» **ASSIGNMENT**
Lines with "bold" in the entries below: count them and reply with the number alone.

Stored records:
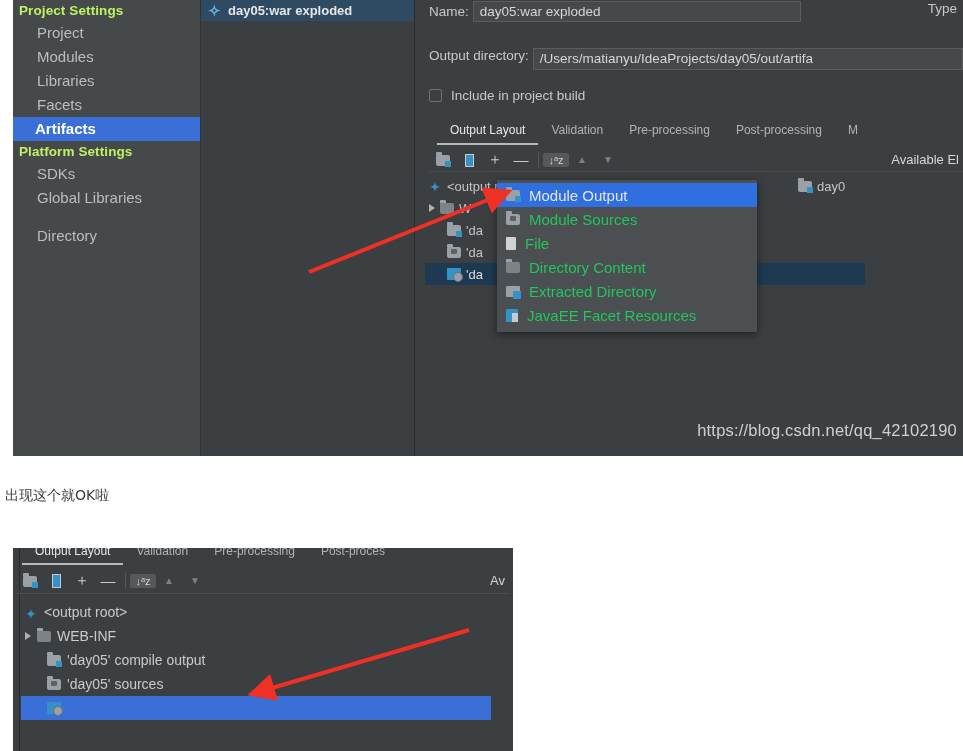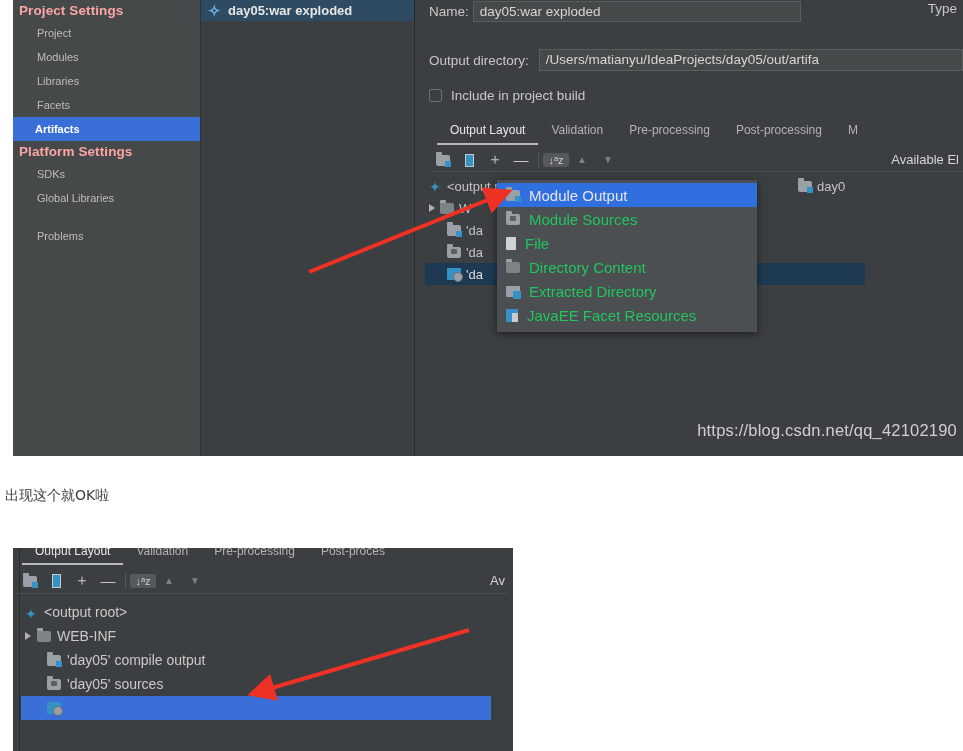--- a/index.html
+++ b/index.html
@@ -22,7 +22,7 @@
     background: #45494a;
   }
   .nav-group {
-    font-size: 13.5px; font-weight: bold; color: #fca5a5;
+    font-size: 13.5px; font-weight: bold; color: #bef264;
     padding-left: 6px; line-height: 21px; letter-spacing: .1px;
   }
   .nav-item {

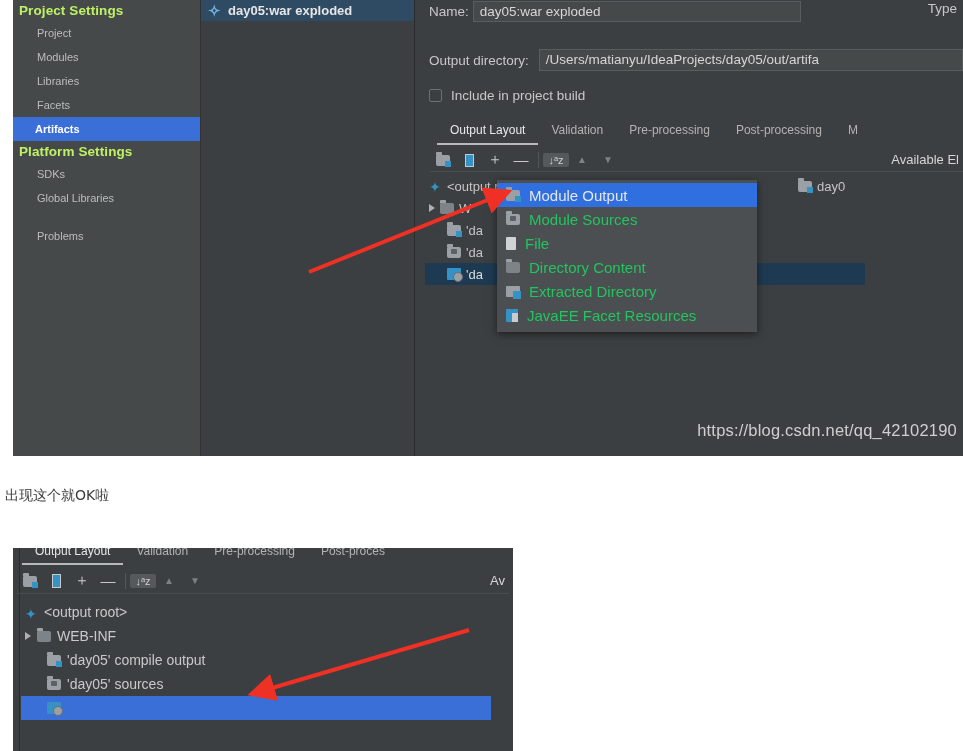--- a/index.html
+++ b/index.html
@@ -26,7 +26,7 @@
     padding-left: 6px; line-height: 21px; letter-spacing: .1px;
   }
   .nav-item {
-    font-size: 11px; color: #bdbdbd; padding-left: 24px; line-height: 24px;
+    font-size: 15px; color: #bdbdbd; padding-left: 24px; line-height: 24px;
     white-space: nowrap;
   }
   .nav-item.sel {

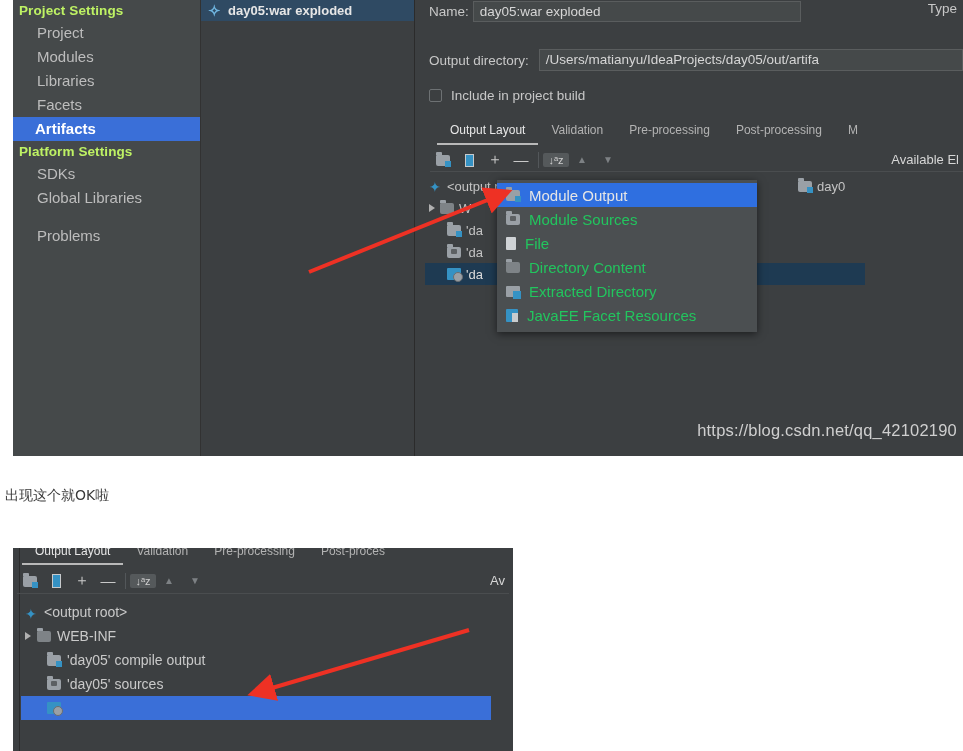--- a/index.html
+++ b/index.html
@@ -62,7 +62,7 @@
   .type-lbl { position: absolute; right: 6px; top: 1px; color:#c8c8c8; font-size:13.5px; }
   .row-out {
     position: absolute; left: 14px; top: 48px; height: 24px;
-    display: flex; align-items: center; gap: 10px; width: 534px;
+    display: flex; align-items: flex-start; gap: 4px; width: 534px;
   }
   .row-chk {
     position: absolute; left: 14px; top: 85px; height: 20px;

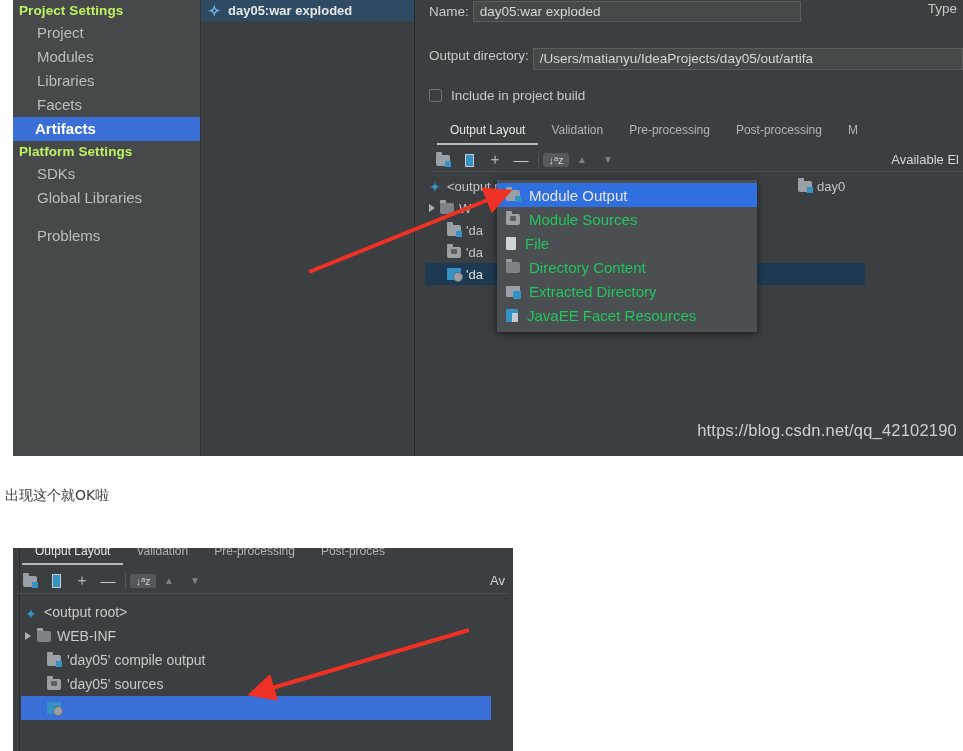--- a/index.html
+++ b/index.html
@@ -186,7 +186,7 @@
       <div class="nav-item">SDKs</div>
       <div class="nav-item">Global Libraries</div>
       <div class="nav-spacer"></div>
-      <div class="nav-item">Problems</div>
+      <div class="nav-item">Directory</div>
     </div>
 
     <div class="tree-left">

» **RESULT BELOW**
2